Publicado em 10/03/2025 - 14:08 / Clipado em 11/03/2025 - 14:08

De quem é a culpa? Casarão desmorona no Centro do Rio e expõe abandono de imóveis históricos


No último sábado, parte da fachada do casarão da Avenida Mem de Sá desabou e interditou a via


Por Anna Bustamante

 

Basta um passeio pelo Centro do Rio para se deparar com casarões e prédios que, em vez de preservarem a memória da cidade, desmoronam pouco a pouco. Foi o que aconteceu com o antigo casarão que abrigava a Sociedade de Medicina e Cirurgia do Rio — preservado pela Proteção do Ambiente Cultural da Cruz Vermelha (APAC) — na Avenida Mem de Sá, na Lapa. No último sábado, enquanto a cidade celebrava o Desfile das Campeãs, parte da fachada veio abaixo, interditando uma das vias mais movimentadas da região — frequentada, inclusive, por crianças que, aos domingos, transformam a rua em um espaço de lazer. Na manhã de segunda-feira, a equipe do GLOBO esteve no local e encontrou a cena ainda marcada pelos escombros. Técnicos de telefonia trabalhavam para reparar a fiação danificada, que deixou ao menos seis imóveis sem internet. Enquanto isso, comerciantes vizinhos, que tiveram seus restaurantes interditados, buscam respostas: afinal, "de quem é o imóvel, e de quem é a culpa?"

Vizinho ao casarão, um restaurante também sentiu o impacto do desabamento. Parte do teto do estabelecimento foi destruído pelos escombros, e o local precisou ser interditado pela Defesa Civil Municipal. Segundo a proprietária, a reabertura depende da liberação do órgão, enquanto os prejuízos com a reforma já se aproximam dos R$ 50 mil.

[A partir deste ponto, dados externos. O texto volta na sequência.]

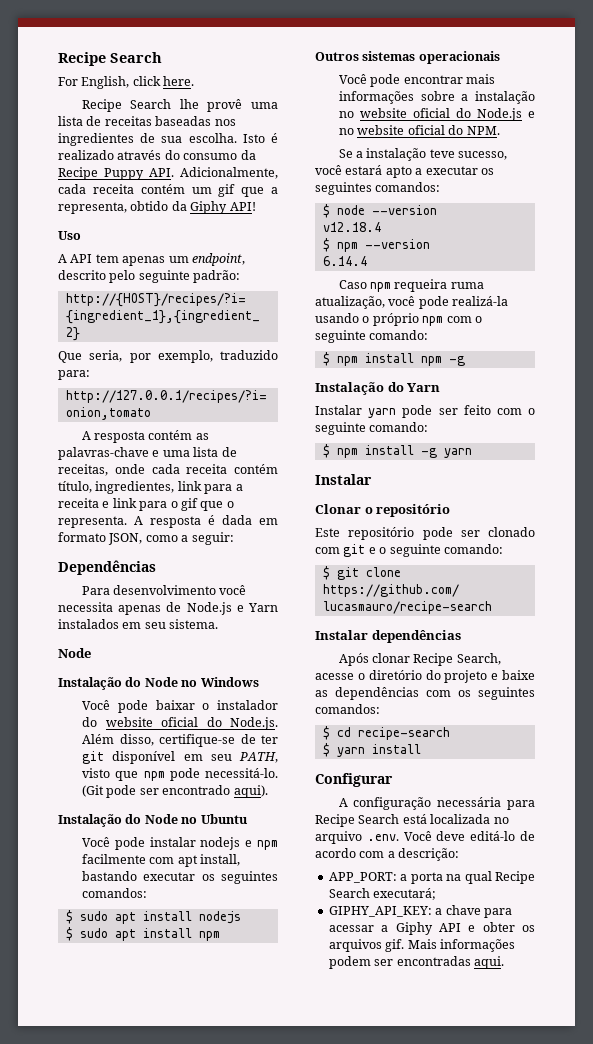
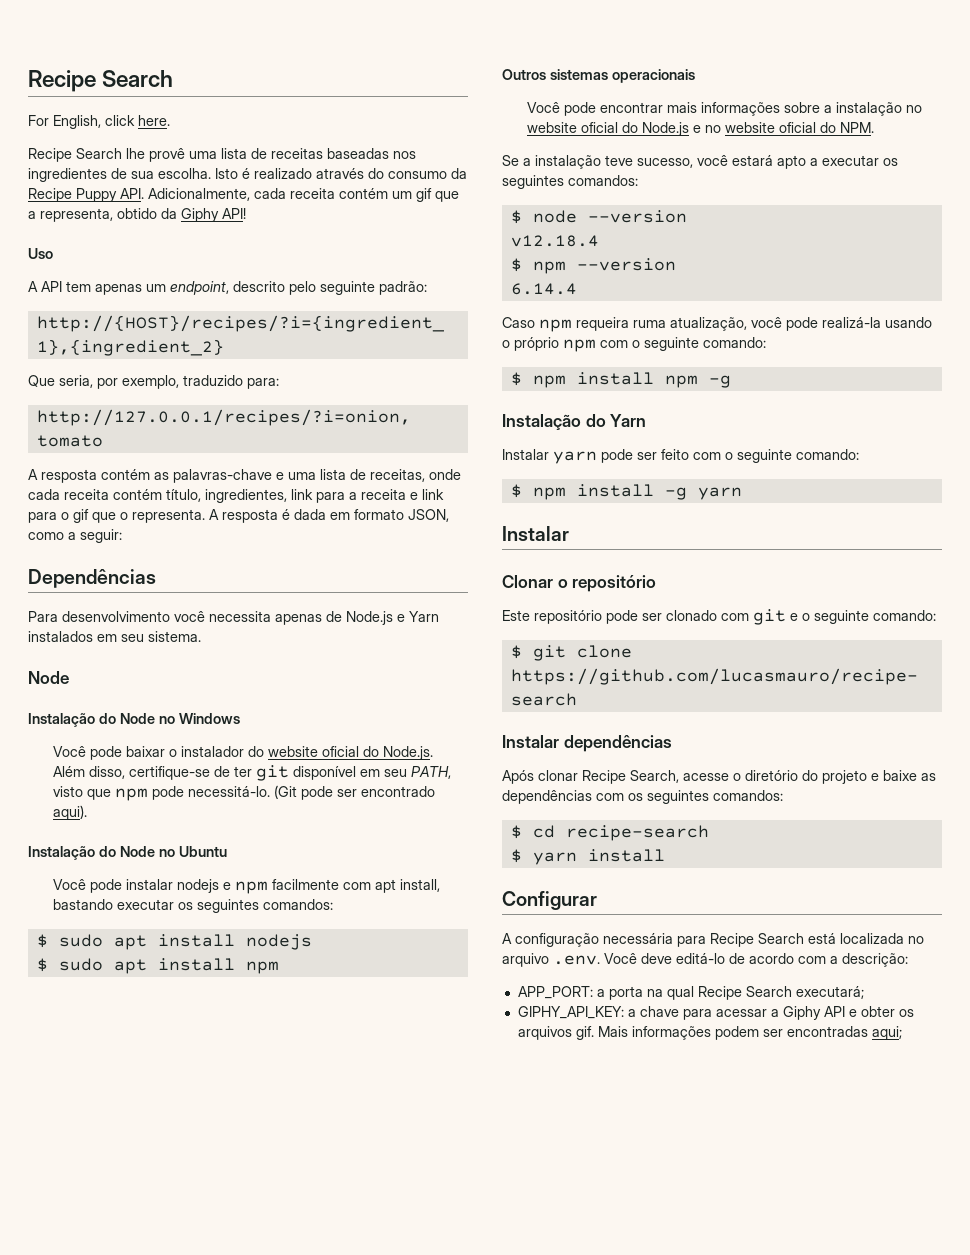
[473,956,504,969] aqui. -> [871,1026,902,1040] aqui;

— Eu acabei de voltar da Defesa Civil, quase fui expulsa de lá, não quiseram saber de nada que eu estava falando. Eu não posso ficar sem funcionar, ainda mais por um motivo que não compete a gente. Nós, e os moradores daqui, colecionamos reclamações sobre esse prédio, não é de hoje — disse Laura Jannuzzi, dona do buffet vizinho do casarão.

Em nota, a Defesa Civil do município do Rio disse que realizou três vistorias ao longo de 2024 no casarão da Avenida Mem de Sá, e que, "em todas elas, houve isolamento da fachada, interdições, acionamento de outros órgãos e tentativas de contato com o proprietário do imóvel".

Após o desabamento deste sábado, o órgão disse que as edificações vizinhas, de número 201 e 203, sofreram impacto com a queda do material. Por isso, "os dois imóveis foram interditados por apresentarem risco de queda de parte do telhado e da fachada lateral", cabendo aos proprietários realizarem os reparos e acionarem a Defesa Civil para uma nova vistoria preventiva.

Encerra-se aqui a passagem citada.